El secretario de Estado estadounidense, Marco Rubio, conversó con el presidente de Bolivia, Rodrigo Paz, para reafirmar el respaldo de Washington a la democracia boliviana y al Gobierno nacional.
Según el comunicado oficial citado por la agencia estatal boliviana ABI, ambos analizaron la situación actual de Bolivia y compartieron prioridades orientadas a promover la seguridad y la estabilidad en la región.
En ese marco, Rubio señaló que Estados Unidos está intensificando la asistencia de emergencia y el apoyo logístico para atender a la población afectada por la escasez de alimentos y medicamentos.
“El Secretario señaló que Estados Unidos está intensificando la asistencia de emergencia y el apoyo logístico en Bolivia para ayudar a quienes enfrentan una grave escasez de alimentos y medicamentos debido a los bloqueos ilegales de carreteras, cuyo objetivo es desestabilizar la sociedad boliviana”, señala el comunicado atribuido al portavoz Tommy Pigott.
Además, Rubio reafirmó que el gobierno estadounidense continuará apoyando a Bolivia “en su camino hacia la estabilidad, la seguridad y un futuro mejor para todos los bolivianos”, de acuerdo con el pronunciamiento difundido por el Departamento de Estado.

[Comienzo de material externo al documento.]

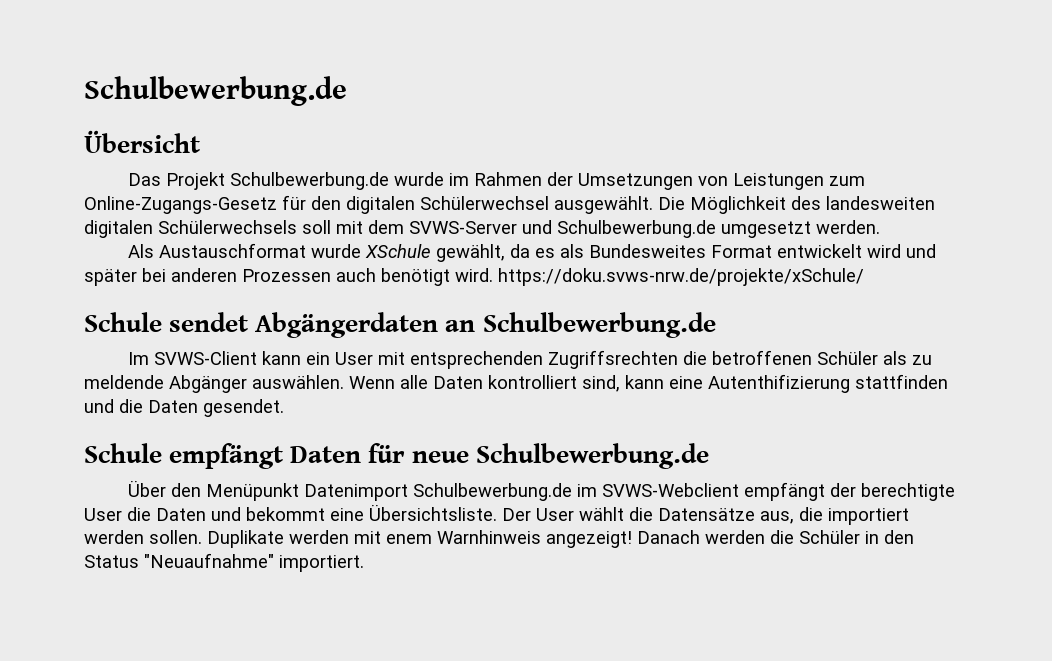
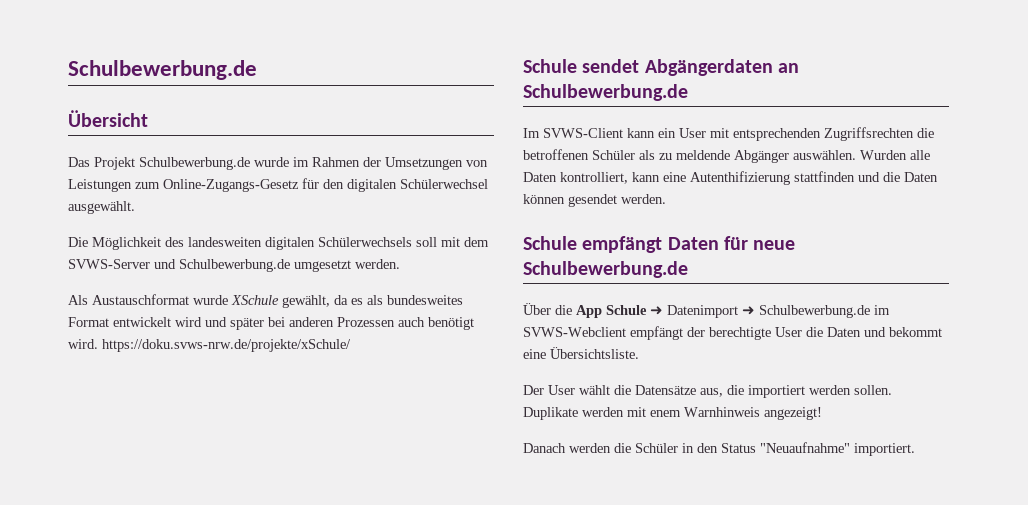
- Das Projekt Schulbewerbung.de wurde im Rahmen der Umsetzungen von Leistungen zum Online-Zugangs-Gesetz für den digitalen Schülerwechsel ausgewählt. Die Möglichkeit des landesweiten digitalen Schülerwechsels soll mit dem SVWS-Server und Schulbewerbung.de umgesetzt werden.
+ Das Projekt Schulbewerbung.de wurde im Rahmen der Umsetzungen von Leistungen zum Online-Zugangs-Gesetz für den digitalen Schülerwechsel ausgewählt.
+ Die Möglichkeit des landesweiten digitalen Schülerwechsels soll mit dem SVWS-Server und Schulbewerbung.de umgesetzt werden.
- Als Austauschformat wurde XSchule gewählt, da es als Bundesweites Format entwickelt wird und später bei anderen Prozessen auch benötigt wird. https://doku.svws-nrw.de/projekte/xSchule/
+ Als Austauschformat wurde XSchule gewählt, da es als bundesweites Format entwickelt wird und später bei anderen Prozessen auch benötigt wird. https://doku.svws-nrw.de/projekte/xSchule/
- Wenn alle Daten kontrolliert sind, kann eine Autenthifizierung stattfinden und die Daten gesendet.
+ Wurden alle Daten kontrolliert, kann eine Autenthifizierung stattfinden und die Daten können gesendet werden.
- Über den Menüpunkt Datenimport Schulbewerbung.de im SVWS-Webclient empfängt der berechtigte User die Daten und bekommt eine Übersichtsliste. Der User wählt die Datensätze aus, die importiert werden sollen.
+ Über die App Schule ➜ Datenimport ➜ Schulbewerbung.de im SVWS-Webclient empfängt der berechtigte User die Daten und bekommt eine Übersichtsliste.
+ Der User wählt die Datensätze aus, die importiert werden sollen.
- Duplikate werden mit enem Warnhinweis angezeigt! Danach werden die Schüler in den Status "Neuaufnahme" importiert.
+ Duplikate werden mit enem Warnhinweis angezeigt!
+ Danach werden die Schüler in den Status "Neuaufnahme" importiert.

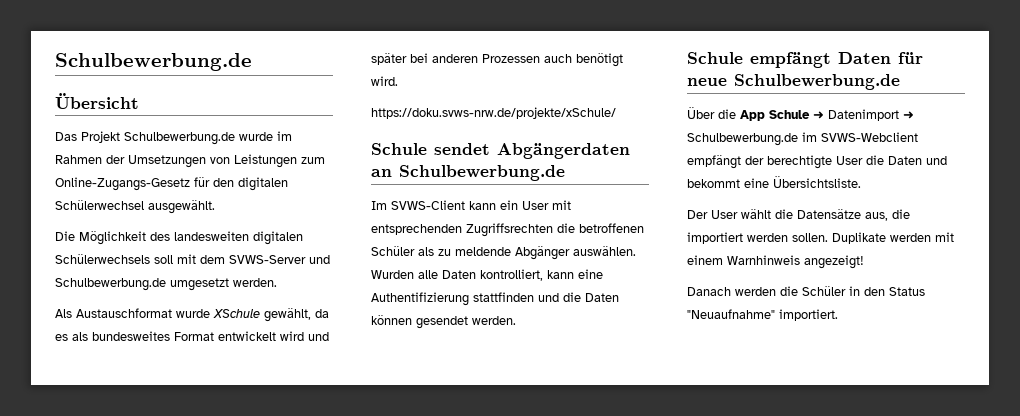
- Als Austauschformat wurde XSchule gewählt, da es als bundesweites Format entwickelt wird und später bei anderen Prozessen auch benötigt wird. https://doku.svws-nrw.de/projekte/xSchule/
+ Als Austauschformat wurde XSchule gewählt, da es als bundesweites Format entwickelt wird und später bei anderen Prozessen auch benötigt wird.
+ https://doku.svws-nrw.de/projekte/xSchule/
- Wurden alle Daten kontrolliert, kann eine Autenthifizierung stattfinden und die Daten können gesendet werden.
+ Wurden alle Daten kontrolliert, kann eine Authentifizierung stattfinden und die Daten können gesendet werden.
- Duplikate werden mit enem Warnhinweis angezeigt!
+ Duplikate werden mit einem Warnhinweis angezeigt!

Por su parte, el secretario de Guerra de Estados Unidos, Pete Hegseth, manifestó a través de la red social X, que el Departamento a su cargo y la Coalición Contra el Cártel de las Américas (A3C) rechazan “todos los intentos de derrocar al gobierno legítimo del presidente Rodrigo Paz en Bolivia”.
En su publicación, Hegseth señaló que “Estados Unidos está observando” la situación en Bolivia y sostuvo que el país sudamericano “no debe permitir que caiga presa del viejo statu quo de dominación narcoterrorista en la región”.

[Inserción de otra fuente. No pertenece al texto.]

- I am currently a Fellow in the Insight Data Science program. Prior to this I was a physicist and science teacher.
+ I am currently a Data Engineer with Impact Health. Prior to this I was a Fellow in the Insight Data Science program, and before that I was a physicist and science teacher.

Asimismo, indicó que “continuaremos apoyando a nuestros socios de la A3C, como Bolivia, para garantizar que los narcoterroristas sean disuadidos de lucrarse con la muerte y la destrucción en nuestro hemisferio”, según el mensaje difundido en la plataforma digital.

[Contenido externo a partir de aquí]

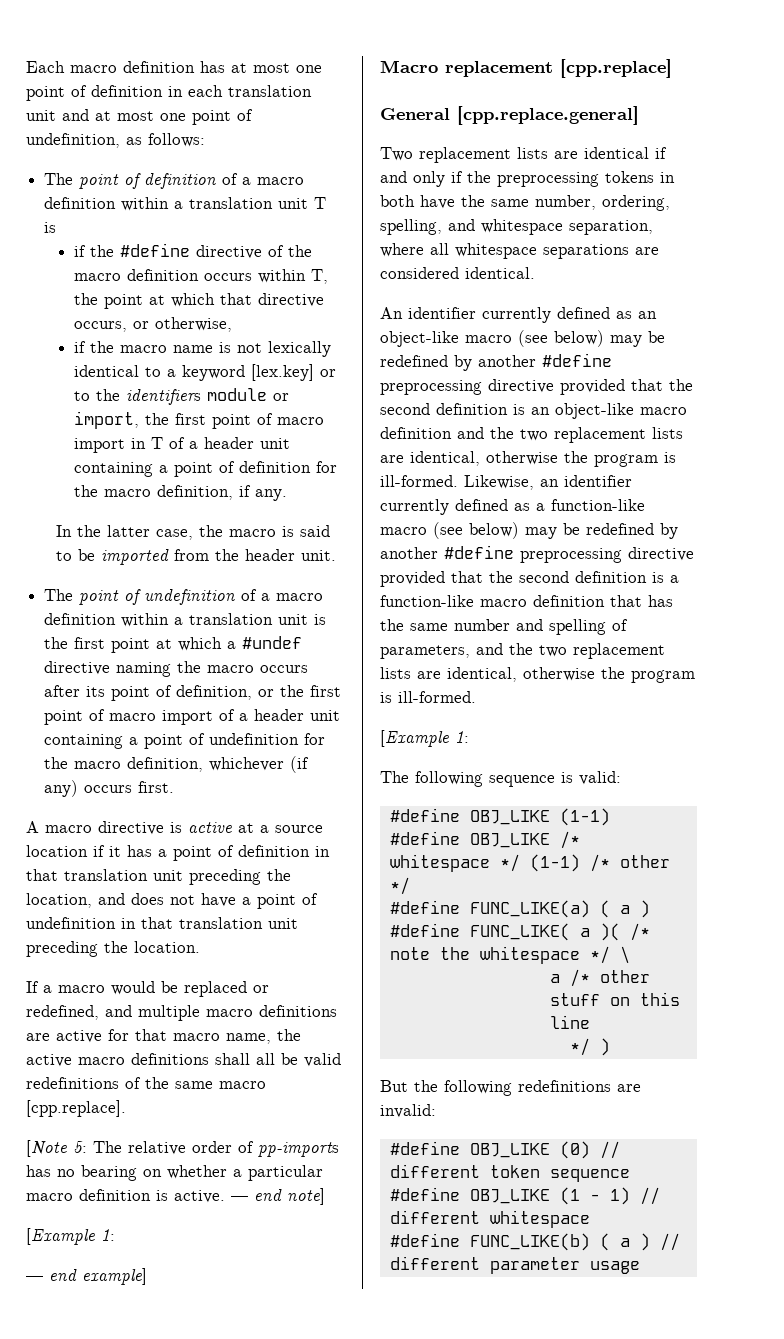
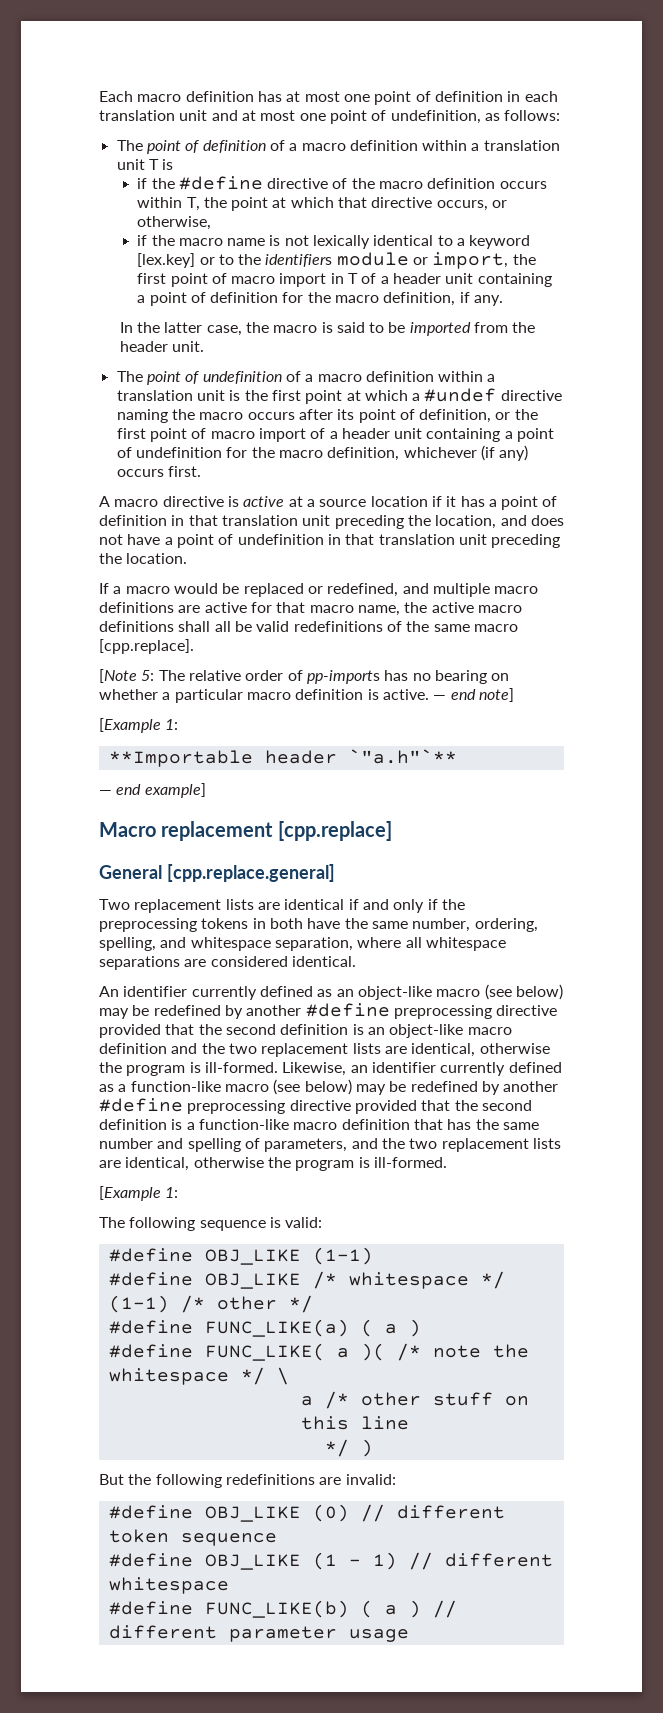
+ **Importable header `"a.h"`**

Por otro lado, efectivos de las Fuerzas Armadas y de la Policía boliviana despejaron este viernes la ruta del valle Río Abajo, una de las principales vías de abastecimiento de verduras y frutas para las ciudades de La Paz y El Alto, tras más de un mes de bloqueo.
El operativo fue encabezado por el ministro de Defensa, Ernesto Justiniano, y comenzó durante la madrugada, lo que permitió habilitar el tránsito hasta la zona de Carreras, a unos 30 kilómetros de La Paz, y otras comunidades productivas ubicadas al sur de la sede de Gobierno.
Vecinos informaron al diario El Deber que la intervención de las fuerzas del orden se desarrolló “sin respuesta agresiva” por parte de los bloqueadores, quienes optaron por replegarse.
Hay reportes de al menos dos personas arrestadas, pero que aún no se han confirmado por parte de las autoridades.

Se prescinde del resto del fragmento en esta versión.